On the final track of “Bop for Kerouac,” Mr. Murphy recited the closing lines of “On the Road”: “... the evening star must be drooping and shedding her sparkler dims on the prairie, which is just before the coming of complete night that blesses the earth, darkens all the rivers, cups the peaks and folds the final shore in, and nobody, nobody knows what’s going to happen to anybody besides the forlorn rags of growing old...”


He then sang The Ballad of the Sad Young Men, Fran Landesman and Tommy Wolf’s mournful ballad of dying hope and fading youth. Mr. Murphy’s performance was something of a literary tour de force, as if he were delivering a Shakespearean soliloquy in the guise of a jazz song.


“There is no one better at taking a familiar or even unfamiliar old song and turning it inside out, spilling its guts and finding the feeling underneath,” Friedwald wrote in “A Biographical Guide to the Great Jazz and Pop Singers.”

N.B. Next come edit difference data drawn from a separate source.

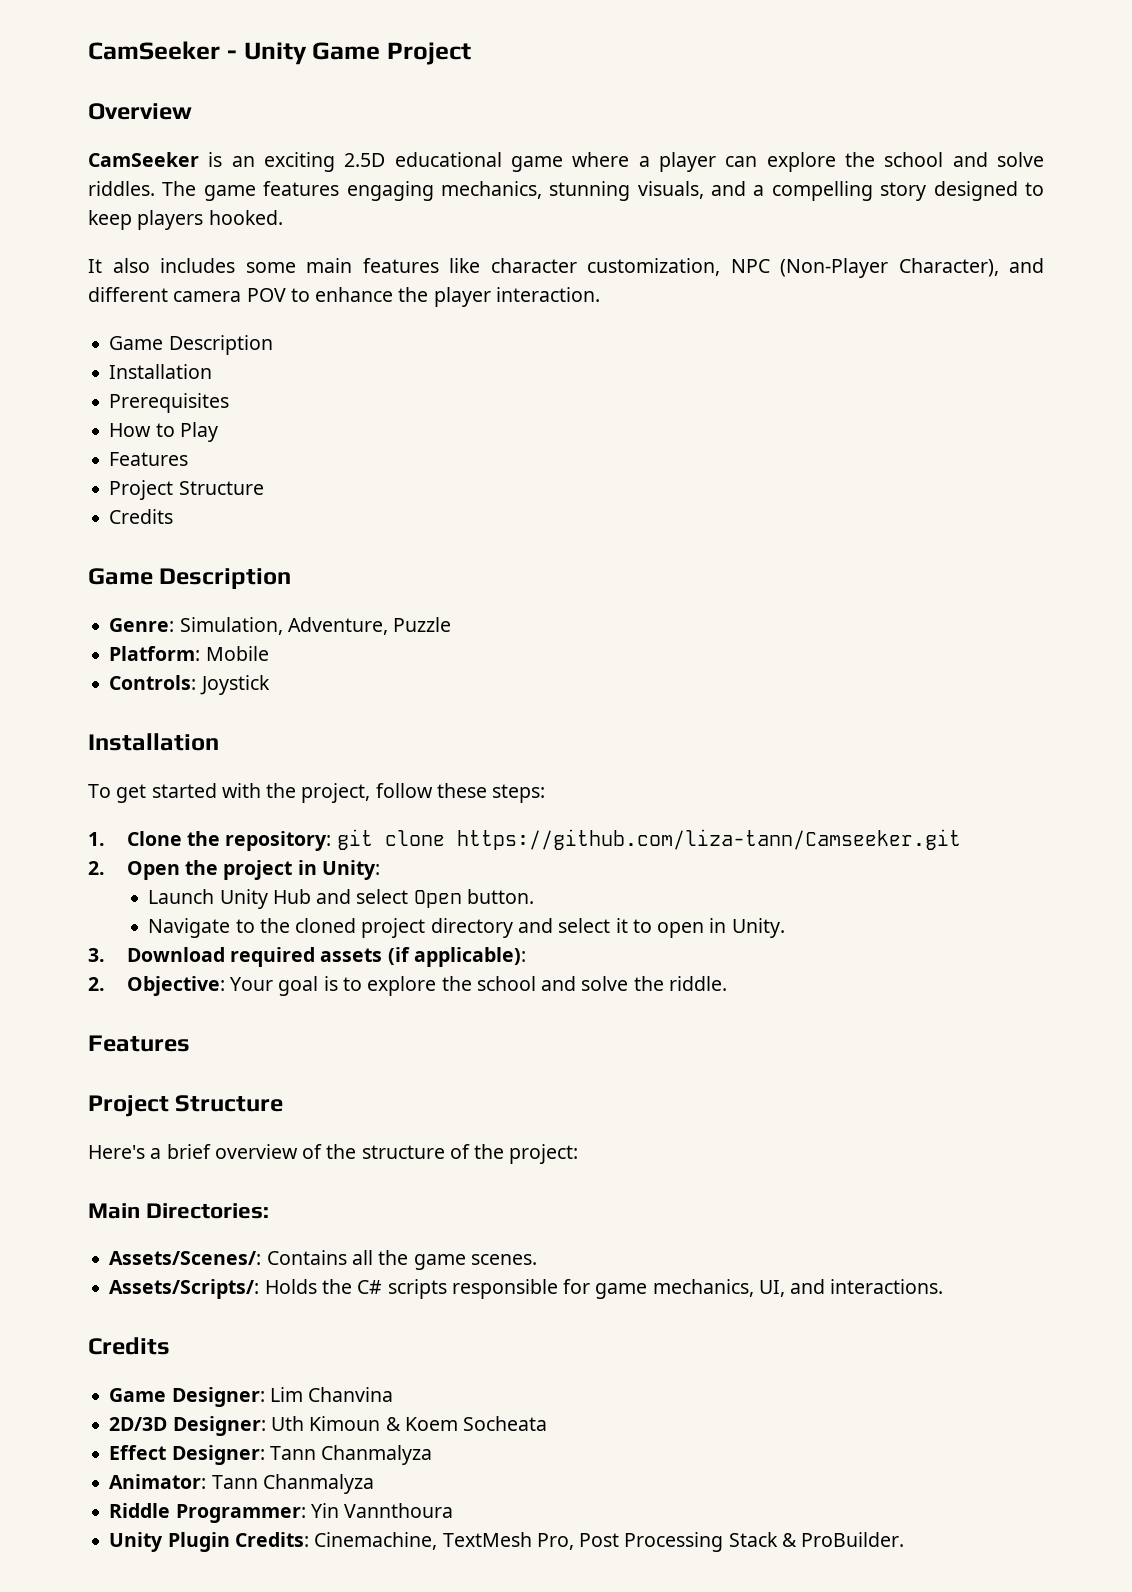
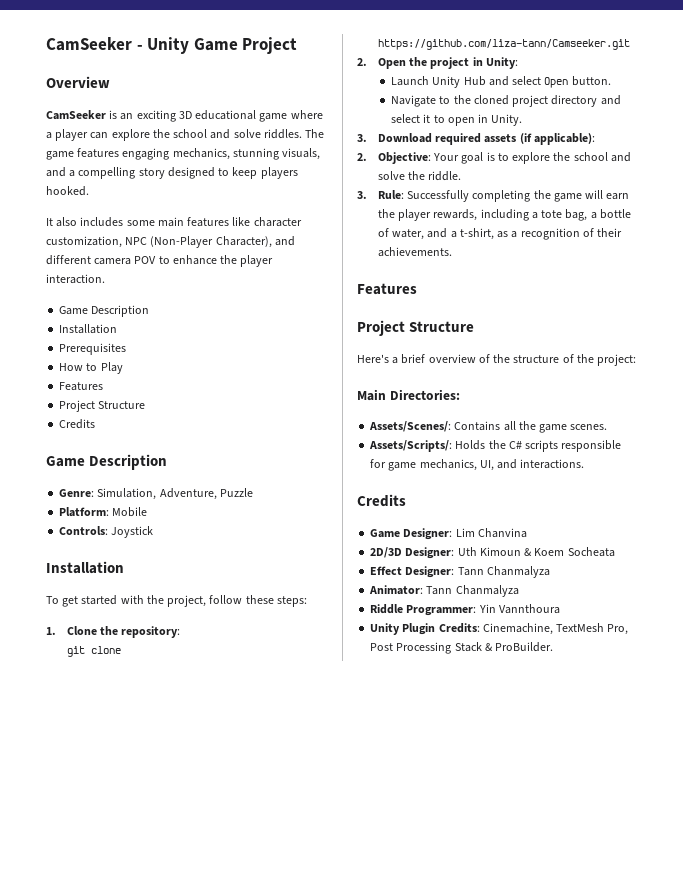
- CamSeeker is an exciting 2.5D educational game where a player can explore the school and solve riddles.
+ CamSeeker is an exciting 3D educational game where a player can explore the school and solve riddles.
- 1. Clone the repository: git clone https://github.com/liza-tann/Camseeker.git
+ 1. Clone the repository:
+ git clone https://github.com/liza-tann/Camseeker.git
+ 3. Rule: Successfully completing the game will earn the player rewards, including a tote bag, a bottle of water, and a t-shirt, as a recognition of their achievements.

“Murphy does not abstract and skewer a song merely for the sake of being different, but to get at its inner meaning. By making you think differently about a song you’ve heard before, he makes it relevant and meaningful all over again.”


Mark Howe Murphy was born March 14, 1932, in Syracuse, N.Y., and grew up in nearby Fulton, N.Y. He came from a musical family, sang in church choirs and began studying piano at 7. He sang in his brother’s dance band as a teenager and modeled his early vocal style after Peggy Lee and Nat “King” Cole.


He studied music and theater at Syracuse University, graduating in 1953. That year, Sammy Davis Jr. heard Mr. Murphy at a jam session and invited the young singer to join him onstage.


Mr. Murphy recorded his first album in 1956, appeared several times on “The Steve Allen Show” and, after moving to Los Angeles, briefly worked as a backup pianist for comedian Don Rickles.


After he came back to the United States in the 1970s, Mr. Murphy lived in San Francisco for many years before moving to rural Pennsylvania in 1998. He cultivated a sometimes eccentric appearance, dying his facial hair and wearing a shaggy 1980s-era wig well into his 70s.


Although he rarely spoke about his private life, Mr. Murphy had a longtime relationship with his partner, Eddie O’Sullivan, who died in 1990. Survivors include a sister.


Mr. Murphy began to receive belated recognition in the 1990s for his uncompromising approach and for a supple voice that never seemed to age. He won DownBeat magazine’s readers’ poll as best jazz vocalist in 1996, 1997, 2000 and 2001.


He led master classes, taught jazz singing for several months each year in Graz, Austria, and in time came to be recognized as one the most innovative jazz singers of his generation. Echoes of his sound can be heard in Elling, Theo Bleckmann, Ian Shaw and many other singers.


Mr. Murphy made some of his most heartfelt albums late in his career, including “Once to Every Heart” (2005) and “Love Is What Stays” (2007). He continued to perform through 2012.


“You find out who you are from improvisation,” Mr. Murphy said in 1997, describing his music and, in a larger sense, his life. “You throw away what’s not needed and get to what’s real.””


Matt Schudel has been an obituary writer at The Washington Post since 2004.

2 comments:

  1. “Murphy does not abstract and skewer a song merely for the sake of being different, but to get at its inner meaning. By making you think differently about a song you’ve heard before, he makes it relevant and meaningful all over again.”
    - Will Friedwald, A Biographical Guide to The Essay Writing Great Jazz and Pop Singers.
    Thanks again for sharing the information with us.

    ReplyDelete
  2. Just discovered Mr. Murphy. Gotta say it leaves me speechless that I listened to jazz since the 80s and never once heard his name. All the stuff that sounded so contrived with Sinatra (who obviously knew he was really singing black people's music) is fresh and free with Mark. RIP.